PERC-Regel-Rechner

Berechnen Sie die Kriterien zum Ausschluss einer Lungenembolie (PERC-Regel), um PERC-negative von PERC-positiven Patienten in der Low-Risk-Abklärung zu unterscheiden.

Zuletzt aktualisiert am: April 1, 2026

PERC-Regel berechnen

Wählen Sie Ja, wenn das Alter 50 Jahre oder mehr beträgt.
Wählen Sie Ja, wenn die Herzfrequenz 100 /min oder höher ist.
Wählen Sie Ja, wenn die Sauerstoffsättigung unter 95% liegt.
Wählen Sie Ja, wenn eine Hämoptyse vorliegt.
Wählen Sie Ja, wenn Östrogene eingenommen werden.
Wählen Sie Ja, wenn in der Vorgeschichte eine TVT oder Lungenembolie bekannt ist.
Wählen Sie Ja, wenn eine einseitige Beinschwellung vorliegt.
Wählen Sie Ja, wenn kürzlich (in der Regel innerhalb der letzten 4 Wochen) eine Operation oder ein Trauma stattfand, die/das eine Krankenhauseinweisung erforderte.

Was die PERC-Regel misst

Die Pulmonary Embolism Rule-Out Criteria (PERC-Regel) sind eine am Patientenbett anwendbare Regel, die bei Patienten mit geringem klinischen Verdacht auf Lungenembolie eingesetzt wird, um diejenigen zu identifizieren, die keine weitere LE-Diagnostik benötigen.

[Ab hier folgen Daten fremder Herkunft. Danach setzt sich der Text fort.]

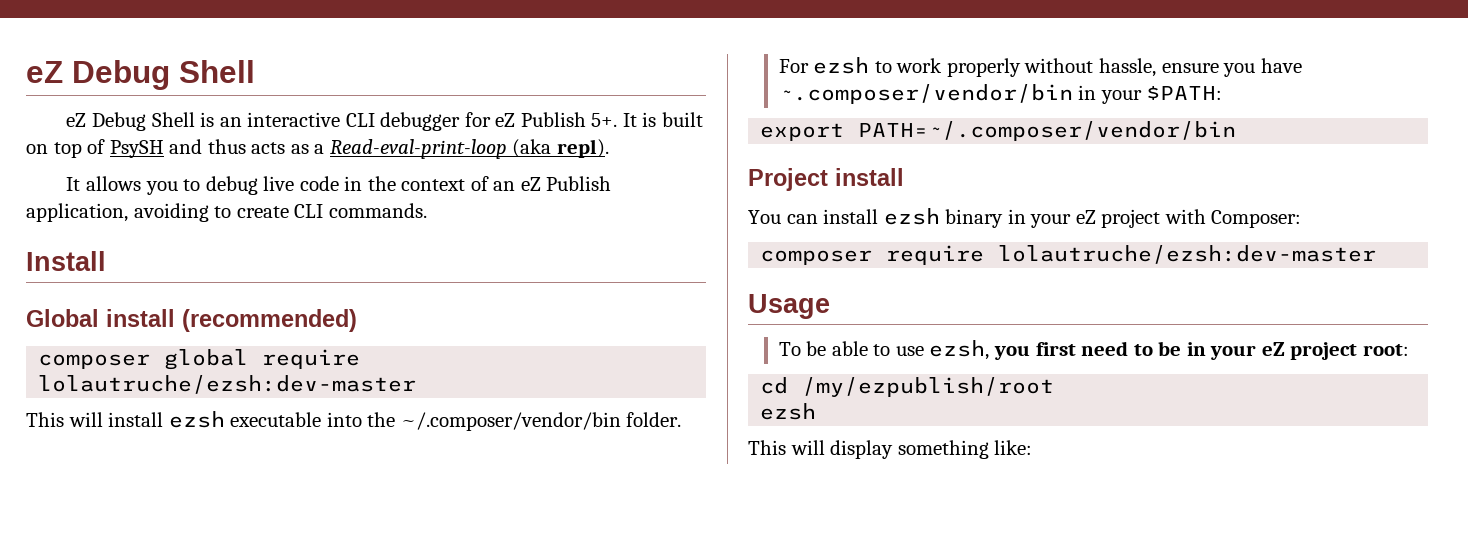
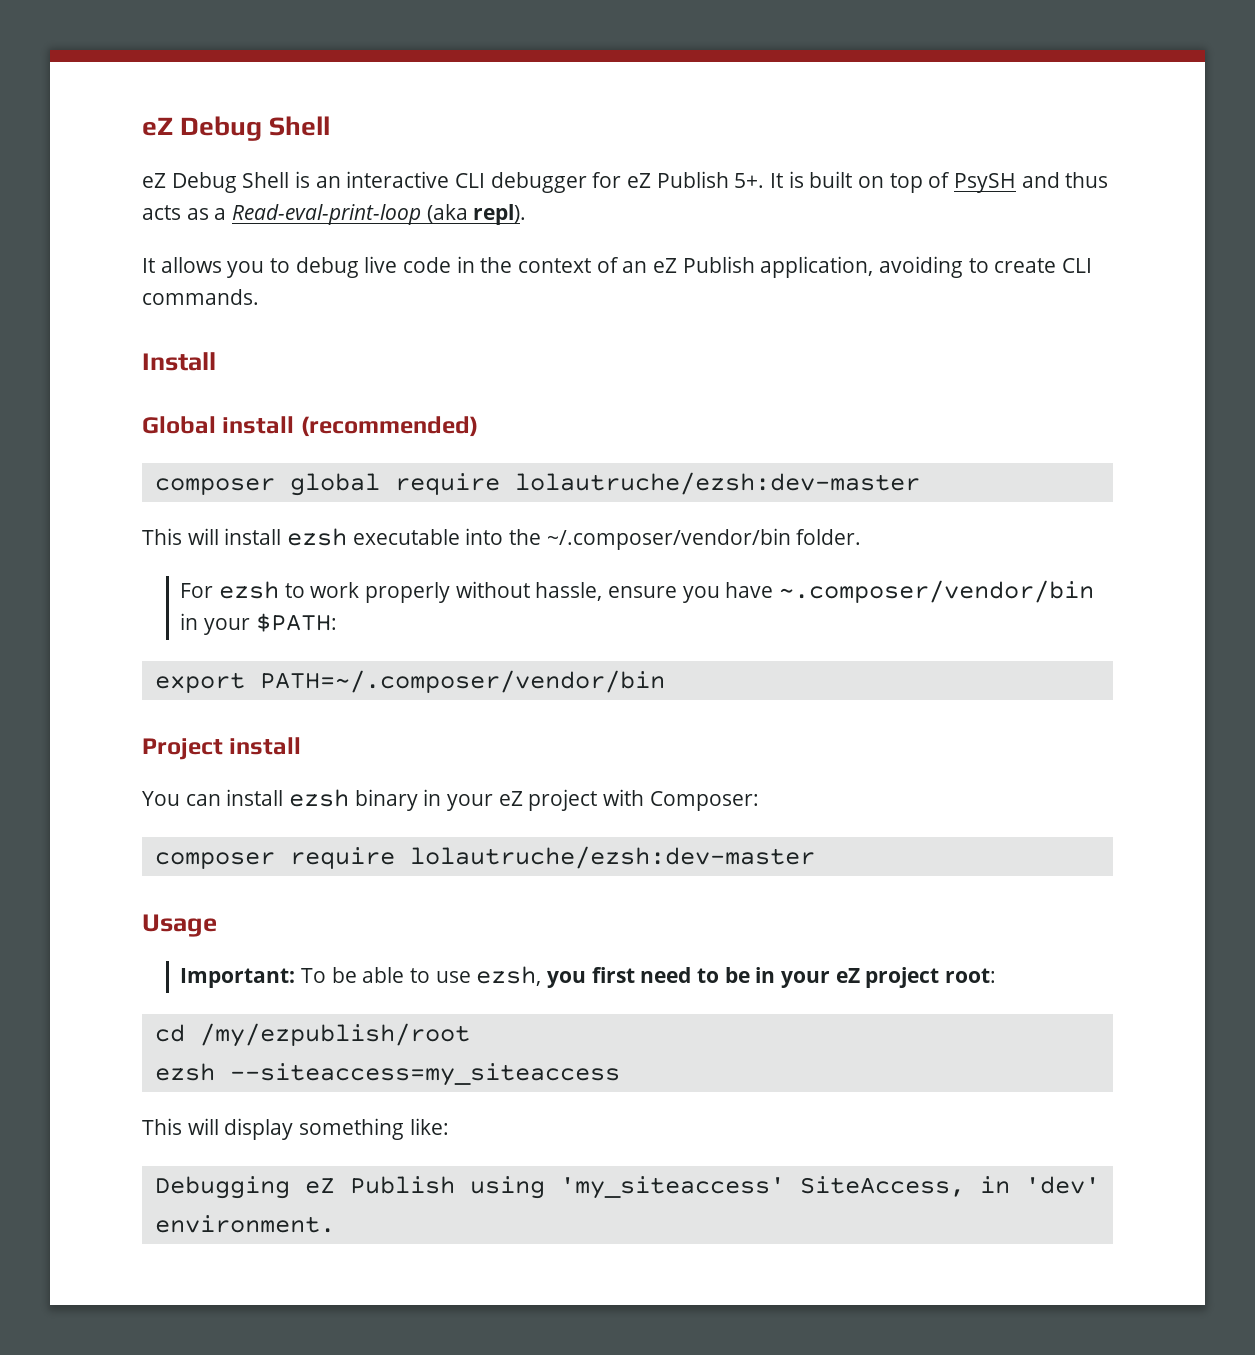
(830, 306) none -> [180,968,296,988] Important:
(817, 411) none -> [229,1063,620,1086] --siteaccess=my_siteaccess
(1033, 447) none -> [154,1176,1100,1199] [154,1215,335,1233] // Debugging eZ Publish using 'my_siteaccess' SiteAccess, in 'dev' environment.

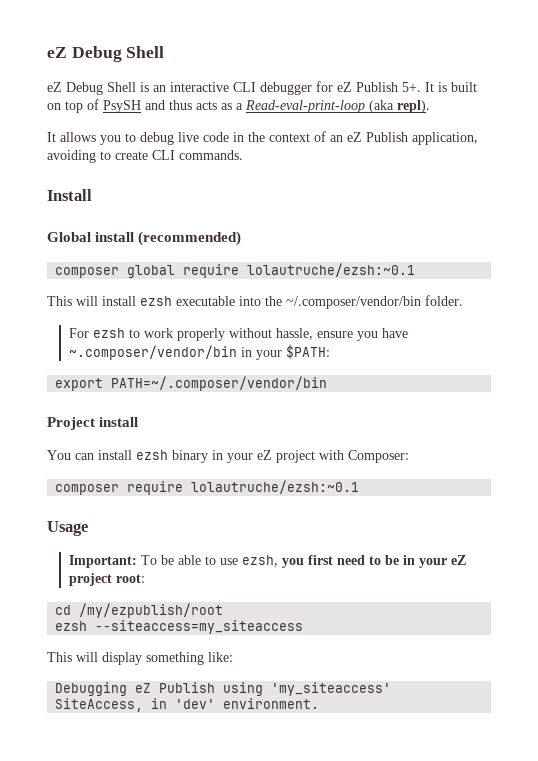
[514,472,920,495] lolautruche/ezsh:dev-master -> [247,263,416,277] lolautruche/ezsh:~0.1
[409,846,815,869] lolautruche/ezsh:dev-master -> [191,480,360,494] lolautruche/ezsh:~0.1

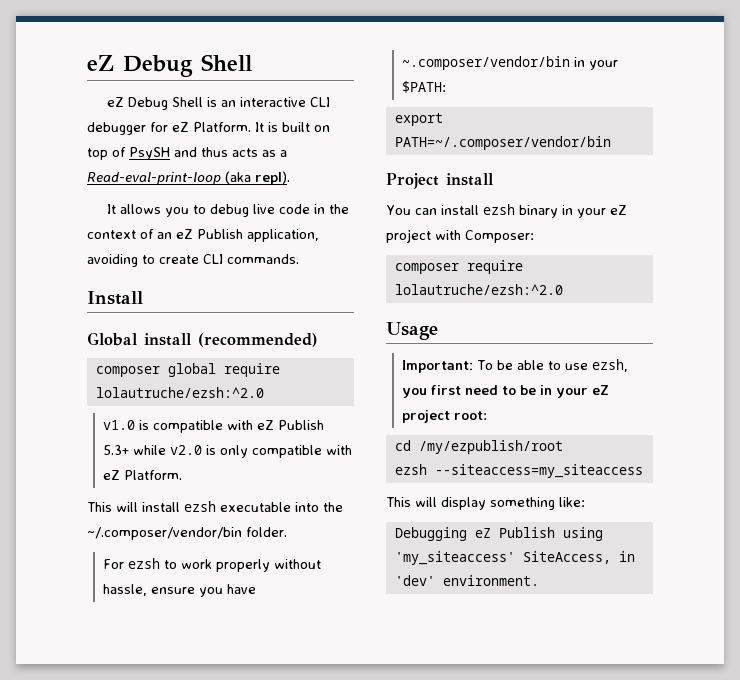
[356,82,421,92] Publish 5+. -> [193,122,251,132] Platform.
[247,263,416,277] lolautruche/ezsh:~0.1 -> [95,387,264,398] [103,420,325,433] [103,445,353,458] [103,470,183,480] lolautruche/ezsh:^2.0 // v1.0 is compatible with eZ Publish 5.3+ while v2.0 is only compatible with eZ Platform.
[191,480,360,494] lolautruche/ezsh:~0.1 -> [394,284,563,295] lolautruche/ezsh:^2.0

Um PERC-negativ zu sein, müssen alle acht Kriterien negativ ausfallen. Ist auch nur ein einziges Kriterium positiv, ist der Patient PERC-positiv und die Regel schließt eine LE nicht aus.

Interpretation des PERC-Ergebnisses

PERC-Negativ: Score 0. Alle acht Kriterien sind negativ. Bei einem Patienten mit geringer Vortestwahrscheinlichkeit unterstützt dies in geeigneten Fällen einen Ausschluss ohne weitere LE-Diagnostik.
PERC-Positiv: Score 1 oder mehr. Mindestens ein Kriterium ist positiv. Die PERC-Regel schließt eine LE nicht aus, und eine weitere diagnostische Abklärung kann erforderlich sein.

Leitlinienkontext

Die PERC-Regel ist für Patienten entwickelt worden, die bereits eine geringe klinische Vortestwahrscheinlichkeit für eine Lungenembolie aufweisen.

Es handelt sich nicht um einen universellen LE-Score für alle Patienten und sollte zusammen mit der klinischen Einschätzung und dem breiteren Diagnosepfad interpretiert werden.

Praktischer Arbeitsablauf

Wenn alle Kriterien bei einem Patienten mit geringem Risiko negativ sind, kann die PERC-Regel den Verzicht auf weitere LE-Tests rechtfertigen.

Ist ein beliebiges Kriterium positiv, ist die Regel nicht erfüllt und der Patient geht üblicherweise zum nächsten Schritt der LE-Abklärung über.

Diese Seite wurde medizinisch überprüft von Dr. Khoulah Attia – Apothekerin, Fachärztin für Immunologie.